An Analysis of Logit Learning with the r-Lambert Function
Rory Gavin, Ming Cao, Keith Paarporn

TL;DR
This paper analyzes the fixed points and stability of logit learning dynamics in two-strategy population games using the r-Lambert function, revealing bifurcation phenomena and convergence to Nash equilibria.
Contribution
It provides an explicit analysis of logit fixed points and their bifurcations across all two-strategy games, extending understanding beyond previous numerical studies.
Findings
Single fixed point in Prisoner's Dilemma and anti-coordination games.
Pitchfork bifurcation in coordination games as rationality increases.
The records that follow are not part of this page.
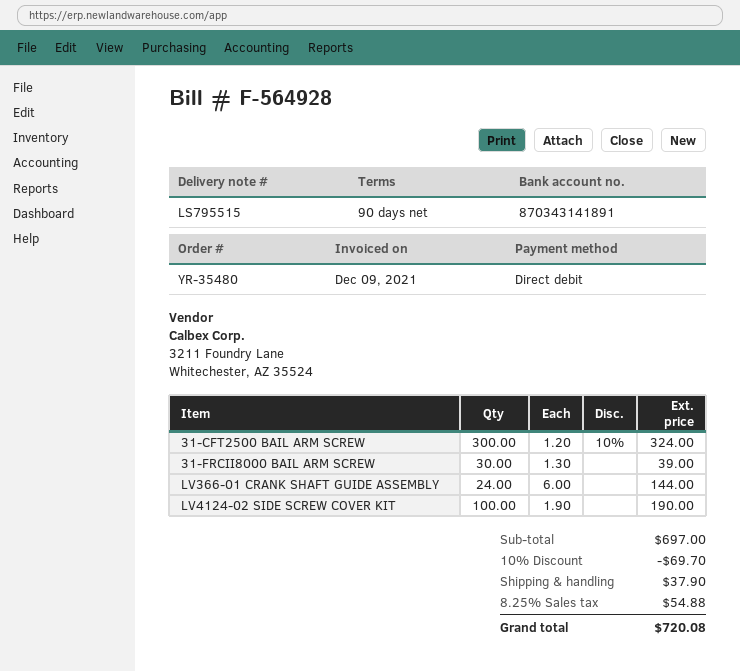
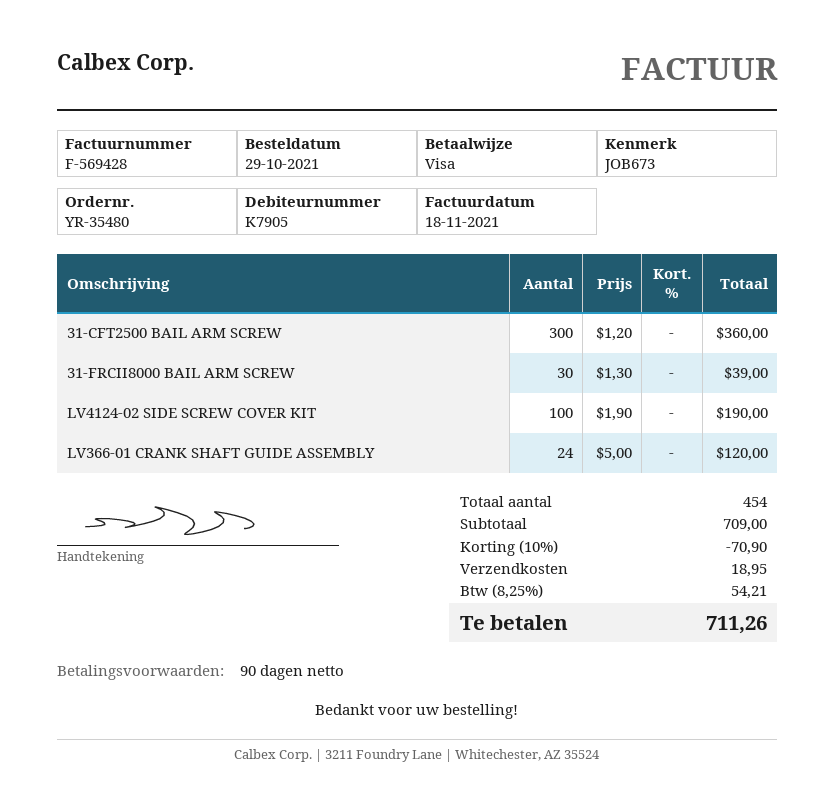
invoice number: F-564928 -> F-569428
invoice date: 2021-12-09 -> 2021-11-18
payment method: direct debit -> Visa
31-CFT2500 BAIL ARM SCREW: 300 x 1.20 - 10% = 324.00 -> 300 x 1.20 = 360.00
LV366-01 CRANK SHAFT GUIDE ASSEMBLY: 24 x 6.00 = 144.00 -> 24 x 5.00 = 120.00
subtotal: 697.00 -> 709.00
discount: 10% = 69.70 -> 10% = 70.90
shipping: 37.90 -> 18.95
tax: 8.25% = 54.88 -> 8.25% = 54.21
total: 720.08 -> 711.26

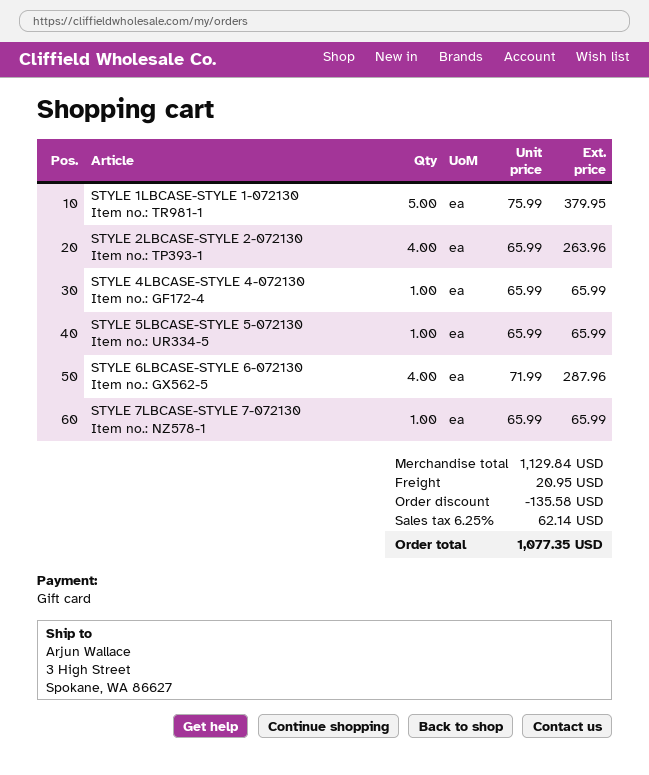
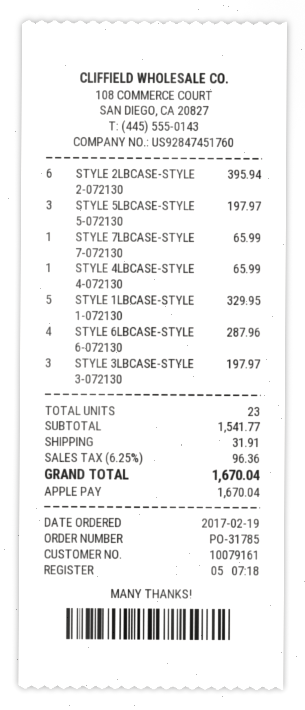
payment method: gift card -> Apple Pay
STYLE 1LBCASE-STYLE 1-072130: 5 for 379.95 -> 5 for 329.95
STYLE 2LBCASE-STYLE 2-072130: 4 for 263.96 -> 6 for 395.94
STYLE 5LBCASE-STYLE 5-072130: 1 for 65.99 -> 3 for 197.97
STYLE 3LBCASE-STYLE 3-072130: none -> 3 for 197.97
subtotal: 1129.84 -> 1541.77
discount: 135.58 -> none
shipping: 20.95 -> 31.91
tax: 6.25% = 62.14 -> 6.25% = 96.36
total: 1077.35 -> 1670.04

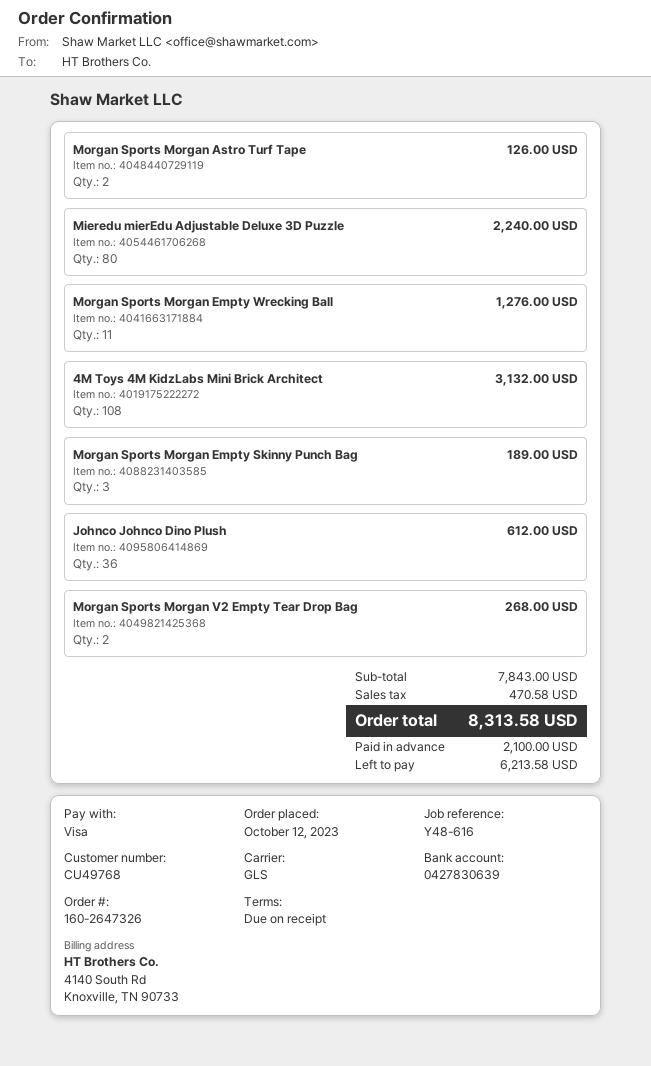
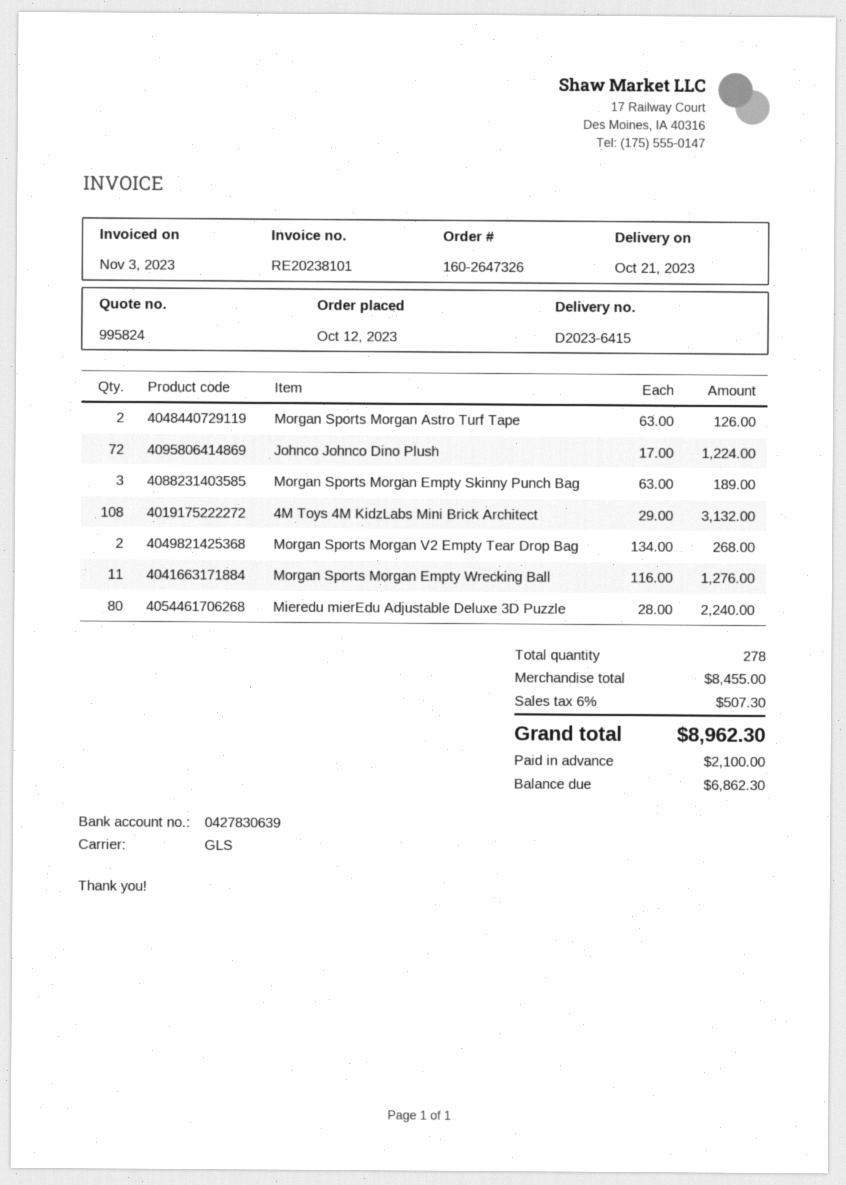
Johnco Johnco Dino Plush: 36 for 612.00 -> 72 for 1224.00
subtotal: 7843.00 -> 8455.00
tax: 470.58 -> 507.30
total: 8313.58 -> 8962.30
balance: 6213.58 -> 6862.30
Logit fixed points converge to Nash equilibria at high rationality.
Abstract
The well-known replicator equation in evolutionary game theory describes how population-level behaviors change over time when individuals make decisions using simple imitation learning rules. In this paper, we study evolutionary dynamics based on a fundamentally different class of learning rules known as logit learning. Numerous previous studies on logit dynamics provide numerical evidence of bifurcations of multiple fixed points for several types of games. Our results here provide a more explicit analysis of the logit fixed points and their stability properties for the entire class of two-strategy population games -- by way of the -Lambert function. We find that for Prisoner's Dilemma and anti-coordination games, there is only a single fixed point for all rationality levels. However, coordination games exhibit a pitchfork bifurcation: there is a single fixed point in a…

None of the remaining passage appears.